Task requirements =
Your reply should be made up of every line in the records below that holds the string "ordered".

Items listed in a dataset
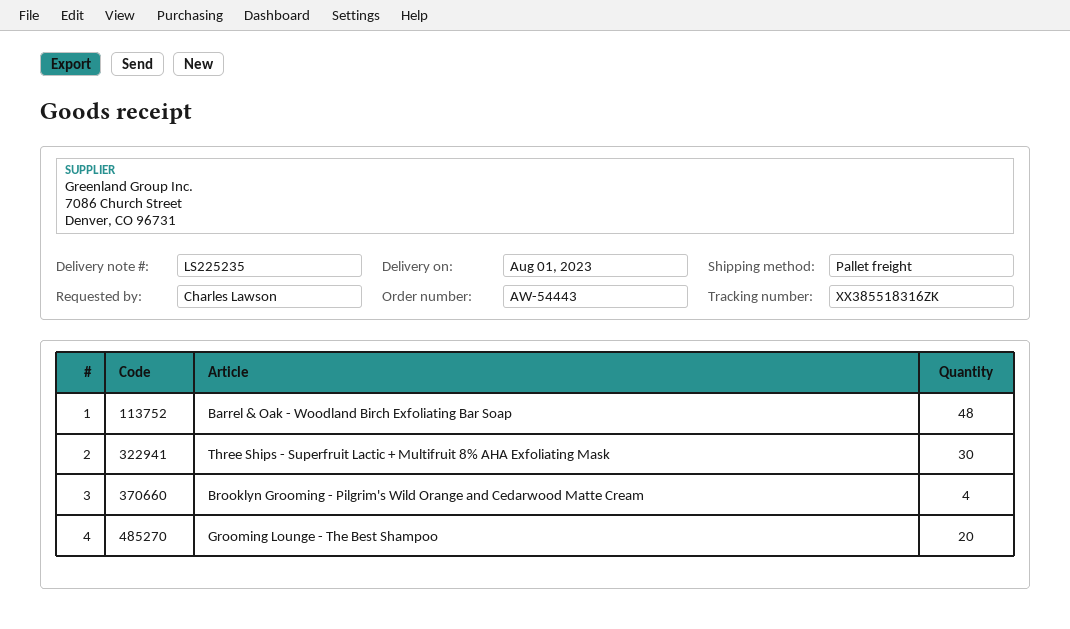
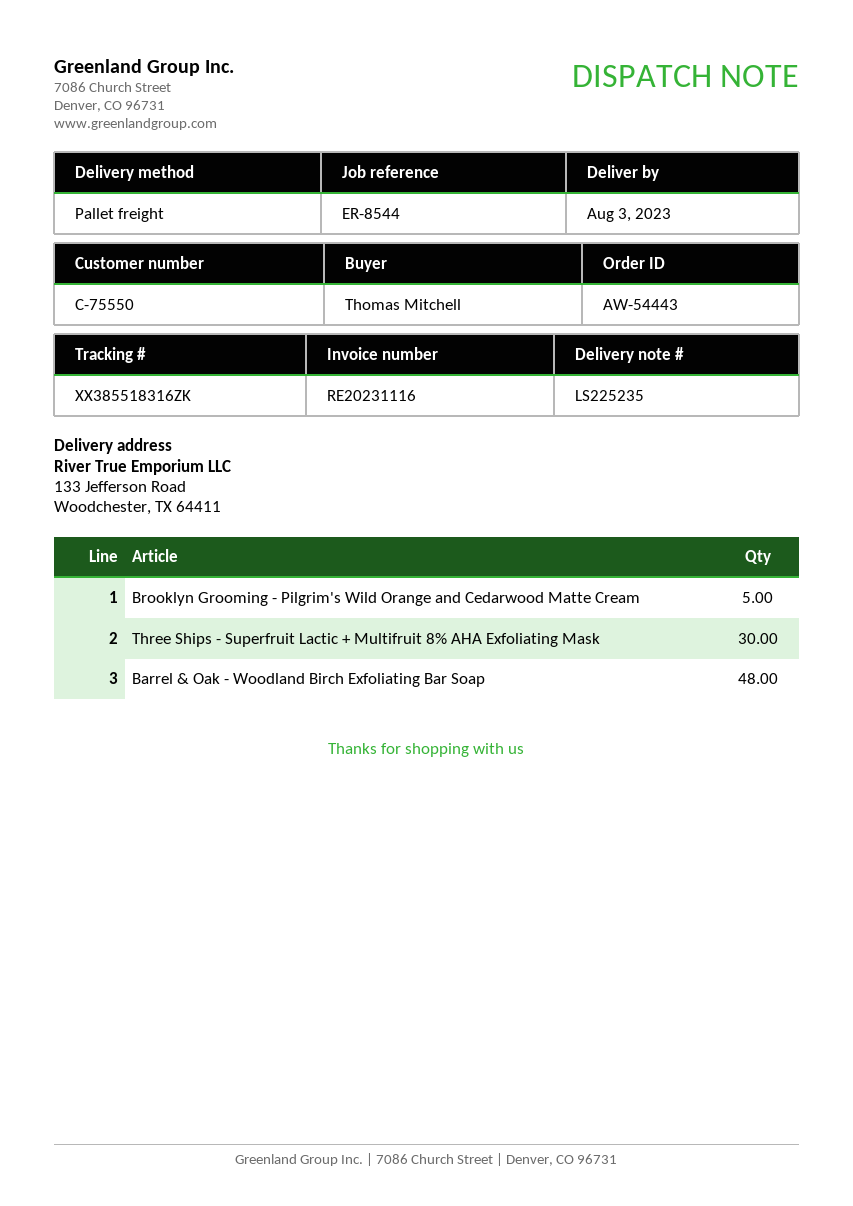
delivery date: 2023-08-01 -> 2023-08-03
ordered by: Charles Lawson -> Thomas Mitchell
Brooklyn Grooming - Pilgrim's Wild Orange and Cedarwood Matte Cream: 4 -> 5
Grooming Lounge - The Best Shampoo: 20 -> none

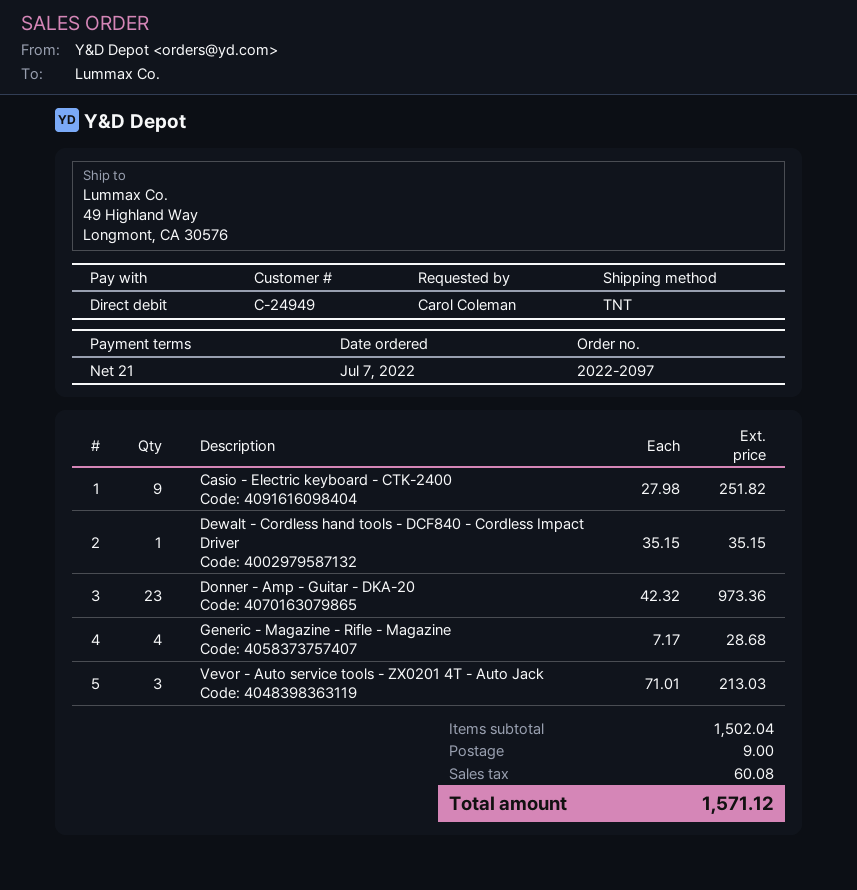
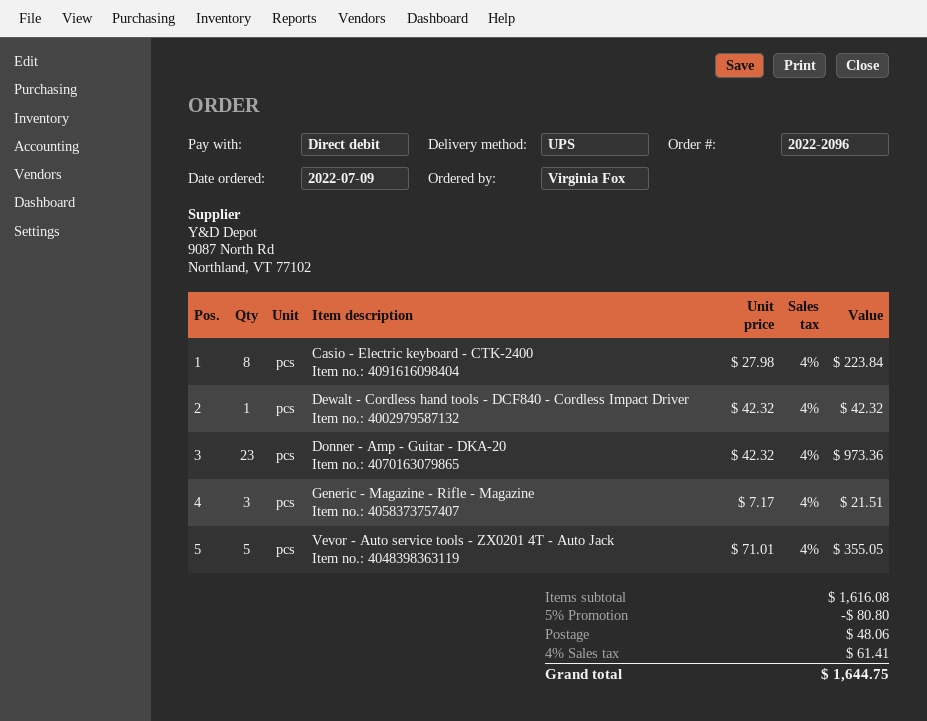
order number: 2022-2097 -> 2022-2096
order date: 2022-07-07 -> 2022-07-09
ordered by: Carol Coleman -> Virginia Fox
shipping method: TNT -> UPS
Casio - Electric keyboard - CTK-2400: 9 x 27.98 = 251.82 -> 8 x 27.98 = 223.84
Dewalt - Cordless hand tools - DCF840 - Cordless Impact Driver: 1 x 35.15 = 35.15 -> 1 x 42.32 = 42.32
Generic - Magazine - Rifle - Magazine: 4 x 7.17 = 28.68 -> 3 x 7.17 = 21.51
Vevor - Auto service tools - ZX0201 4T - Auto Jack: 3 x 71.01 = 213.03 -> 5 x 71.01 = 355.05
subtotal: 1502.04 -> 1616.08
discount: none -> 5% = 80.80
shipping: 9.00 -> 48.06
tax: 60.08 -> 61.41
total: 1571.12 -> 1644.75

Answer below =
ordered by: Charles Lawson -> Thomas Mitchell
ordered by: Carol Coleman -> Virginia Fox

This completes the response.